Below is some data. Retype exactly the lines starting at the one with "Cypress also has" and ending at the one with "1 - Microblog information retrieval system".

Material provided: Begin

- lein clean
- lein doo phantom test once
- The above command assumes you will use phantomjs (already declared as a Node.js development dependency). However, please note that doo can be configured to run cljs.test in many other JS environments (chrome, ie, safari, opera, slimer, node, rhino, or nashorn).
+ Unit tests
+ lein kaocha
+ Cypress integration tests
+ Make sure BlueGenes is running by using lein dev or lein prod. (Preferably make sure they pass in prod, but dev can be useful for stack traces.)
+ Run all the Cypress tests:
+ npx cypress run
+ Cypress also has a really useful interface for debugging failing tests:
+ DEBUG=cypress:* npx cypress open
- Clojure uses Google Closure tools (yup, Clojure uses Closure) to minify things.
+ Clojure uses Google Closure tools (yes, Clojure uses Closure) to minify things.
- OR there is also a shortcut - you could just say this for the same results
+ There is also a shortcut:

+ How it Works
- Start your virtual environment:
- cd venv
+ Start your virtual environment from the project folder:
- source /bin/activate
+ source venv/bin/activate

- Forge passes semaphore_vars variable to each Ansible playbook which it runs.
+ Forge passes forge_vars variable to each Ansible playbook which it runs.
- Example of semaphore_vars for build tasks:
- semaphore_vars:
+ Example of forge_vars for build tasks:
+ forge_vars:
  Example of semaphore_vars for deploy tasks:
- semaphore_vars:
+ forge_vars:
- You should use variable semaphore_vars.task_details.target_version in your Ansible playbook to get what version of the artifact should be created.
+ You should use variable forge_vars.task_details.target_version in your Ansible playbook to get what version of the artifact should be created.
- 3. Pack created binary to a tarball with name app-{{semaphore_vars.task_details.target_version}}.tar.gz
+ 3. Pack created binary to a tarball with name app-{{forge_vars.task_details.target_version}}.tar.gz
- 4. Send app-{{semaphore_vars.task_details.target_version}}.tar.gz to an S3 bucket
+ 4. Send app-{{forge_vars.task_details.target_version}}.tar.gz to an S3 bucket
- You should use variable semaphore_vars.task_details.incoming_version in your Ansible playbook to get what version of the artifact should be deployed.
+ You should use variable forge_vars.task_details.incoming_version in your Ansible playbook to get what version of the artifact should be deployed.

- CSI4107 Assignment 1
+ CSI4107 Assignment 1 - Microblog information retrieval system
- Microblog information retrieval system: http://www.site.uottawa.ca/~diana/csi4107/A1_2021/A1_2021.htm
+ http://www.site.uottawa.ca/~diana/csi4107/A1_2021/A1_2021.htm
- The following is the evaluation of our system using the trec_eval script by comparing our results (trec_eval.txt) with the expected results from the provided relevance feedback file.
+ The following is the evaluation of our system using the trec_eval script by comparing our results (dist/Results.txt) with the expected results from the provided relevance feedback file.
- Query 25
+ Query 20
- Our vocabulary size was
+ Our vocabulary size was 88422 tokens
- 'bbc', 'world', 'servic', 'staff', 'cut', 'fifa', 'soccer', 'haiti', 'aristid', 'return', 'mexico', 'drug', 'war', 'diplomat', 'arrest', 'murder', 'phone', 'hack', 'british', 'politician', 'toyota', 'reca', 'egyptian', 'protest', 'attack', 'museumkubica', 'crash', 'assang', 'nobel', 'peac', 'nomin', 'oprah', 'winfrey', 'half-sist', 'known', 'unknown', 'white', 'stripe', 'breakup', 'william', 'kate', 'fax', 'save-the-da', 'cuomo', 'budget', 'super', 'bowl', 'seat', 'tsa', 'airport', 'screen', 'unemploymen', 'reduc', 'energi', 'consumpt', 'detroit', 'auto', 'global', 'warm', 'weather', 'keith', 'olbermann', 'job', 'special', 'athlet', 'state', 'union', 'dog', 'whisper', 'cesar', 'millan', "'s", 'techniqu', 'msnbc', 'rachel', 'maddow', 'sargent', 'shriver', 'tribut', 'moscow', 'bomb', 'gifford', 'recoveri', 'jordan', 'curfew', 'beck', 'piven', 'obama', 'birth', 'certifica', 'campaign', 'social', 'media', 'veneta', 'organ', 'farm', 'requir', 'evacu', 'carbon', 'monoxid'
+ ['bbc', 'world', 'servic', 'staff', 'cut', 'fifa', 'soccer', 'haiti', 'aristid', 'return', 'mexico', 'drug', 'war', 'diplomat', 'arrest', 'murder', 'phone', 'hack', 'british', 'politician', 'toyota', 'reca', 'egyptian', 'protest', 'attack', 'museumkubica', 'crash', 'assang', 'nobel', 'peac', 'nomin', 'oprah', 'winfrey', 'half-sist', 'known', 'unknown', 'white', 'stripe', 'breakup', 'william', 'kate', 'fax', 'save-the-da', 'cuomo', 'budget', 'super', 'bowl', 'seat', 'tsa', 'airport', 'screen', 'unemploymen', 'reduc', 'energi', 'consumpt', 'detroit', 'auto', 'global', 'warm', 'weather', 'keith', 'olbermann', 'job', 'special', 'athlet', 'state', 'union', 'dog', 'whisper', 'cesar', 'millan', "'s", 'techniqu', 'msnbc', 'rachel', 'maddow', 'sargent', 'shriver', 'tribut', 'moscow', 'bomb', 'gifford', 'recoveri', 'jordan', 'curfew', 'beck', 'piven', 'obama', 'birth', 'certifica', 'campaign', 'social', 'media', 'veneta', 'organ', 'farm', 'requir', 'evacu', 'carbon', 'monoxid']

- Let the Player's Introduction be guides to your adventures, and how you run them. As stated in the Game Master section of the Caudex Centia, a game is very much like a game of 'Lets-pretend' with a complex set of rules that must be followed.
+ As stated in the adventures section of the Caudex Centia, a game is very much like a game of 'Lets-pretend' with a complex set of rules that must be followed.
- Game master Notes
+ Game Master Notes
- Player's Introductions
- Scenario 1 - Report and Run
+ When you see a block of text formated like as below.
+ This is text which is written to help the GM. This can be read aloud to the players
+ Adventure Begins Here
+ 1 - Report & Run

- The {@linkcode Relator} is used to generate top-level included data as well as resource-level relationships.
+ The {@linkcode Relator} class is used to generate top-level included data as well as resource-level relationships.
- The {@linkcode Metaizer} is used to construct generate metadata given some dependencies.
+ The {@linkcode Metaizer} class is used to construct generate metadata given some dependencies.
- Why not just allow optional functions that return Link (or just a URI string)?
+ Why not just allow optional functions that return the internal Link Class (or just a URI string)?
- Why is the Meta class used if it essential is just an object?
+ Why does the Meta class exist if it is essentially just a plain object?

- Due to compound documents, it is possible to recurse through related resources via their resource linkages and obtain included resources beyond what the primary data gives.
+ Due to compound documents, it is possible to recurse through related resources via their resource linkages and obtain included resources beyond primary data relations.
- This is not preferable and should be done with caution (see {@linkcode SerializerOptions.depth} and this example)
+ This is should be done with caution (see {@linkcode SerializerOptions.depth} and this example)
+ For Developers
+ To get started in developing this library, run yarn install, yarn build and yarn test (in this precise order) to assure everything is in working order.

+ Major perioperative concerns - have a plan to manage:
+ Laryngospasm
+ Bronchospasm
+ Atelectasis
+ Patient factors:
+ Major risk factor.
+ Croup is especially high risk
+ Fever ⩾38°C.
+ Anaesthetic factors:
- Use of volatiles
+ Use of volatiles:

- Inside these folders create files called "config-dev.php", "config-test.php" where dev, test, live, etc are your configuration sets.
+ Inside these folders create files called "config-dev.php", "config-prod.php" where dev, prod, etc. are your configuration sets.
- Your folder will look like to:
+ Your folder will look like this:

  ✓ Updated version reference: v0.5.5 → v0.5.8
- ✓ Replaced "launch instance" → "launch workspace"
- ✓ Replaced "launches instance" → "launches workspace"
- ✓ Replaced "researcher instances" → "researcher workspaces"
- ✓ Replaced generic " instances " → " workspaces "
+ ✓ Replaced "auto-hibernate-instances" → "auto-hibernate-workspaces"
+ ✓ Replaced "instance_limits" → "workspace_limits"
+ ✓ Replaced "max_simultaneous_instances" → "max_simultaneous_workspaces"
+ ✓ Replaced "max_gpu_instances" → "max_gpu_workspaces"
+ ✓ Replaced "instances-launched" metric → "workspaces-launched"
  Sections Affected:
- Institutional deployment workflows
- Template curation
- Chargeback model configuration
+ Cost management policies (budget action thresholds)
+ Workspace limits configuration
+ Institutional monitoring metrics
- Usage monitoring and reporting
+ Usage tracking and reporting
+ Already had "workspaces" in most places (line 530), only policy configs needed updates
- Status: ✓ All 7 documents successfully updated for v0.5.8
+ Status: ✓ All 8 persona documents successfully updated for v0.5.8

Material provided: End

= Exercise answer =
+ Cypress also has a really useful interface for debugging failing tests:
+ DEBUG=cypress:* npx cypress open
- Clojure uses Google Closure tools (yup, Clojure uses Closure) to minify things.
+ Clojure uses Google Closure tools (yes, Clojure uses Closure) to minify things.
- OR there is also a shortcut - you could just say this for the same results
+ There is also a shortcut:

+ How it Works
- Start your virtual environment:
- cd venv
+ Start your virtual environment from the project folder:
- source /bin/activate
+ source venv/bin/activate

- Forge passes semaphore_vars variable to each Ansible playbook which it runs.
+ Forge passes forge_vars variable to each Ansible playbook which it runs.
- Example of semaphore_vars for build tasks:
- semaphore_vars:
+ Example of forge_vars for build tasks:
+ forge_vars:
  Example of semaphore_vars for deploy tasks:
- semaphore_vars:
+ forge_vars:
- You should use variable semaphore_vars.task_details.target_version in your Ansible playbook to get what version of the artifact should be created.
+ You should use variable forge_vars.task_details.target_version in your Ansible playbook to get what version of the artifact should be created.
- 3. Pack created binary to a tarball with name app-{{semaphore_vars.task_details.target_version}}.tar.gz
+ 3. Pack created binary to a tarball with name app-{{forge_vars.task_details.target_version}}.tar.gz
- 4. Send app-{{semaphore_vars.task_details.target_version}}.tar.gz to an S3 bucket
+ 4. Send app-{{forge_vars.task_details.target_version}}.tar.gz to an S3 bucket
- You should use variable semaphore_vars.task_details.incoming_version in your Ansible playbook to get what version of the artifact should be deployed.
+ You should use variable forge_vars.task_details.incoming_version in your Ansible playbook to get what version of the artifact should be deployed.

- CSI4107 Assignment 1
+ CSI4107 Assignment 1 - Microblog information retrieval system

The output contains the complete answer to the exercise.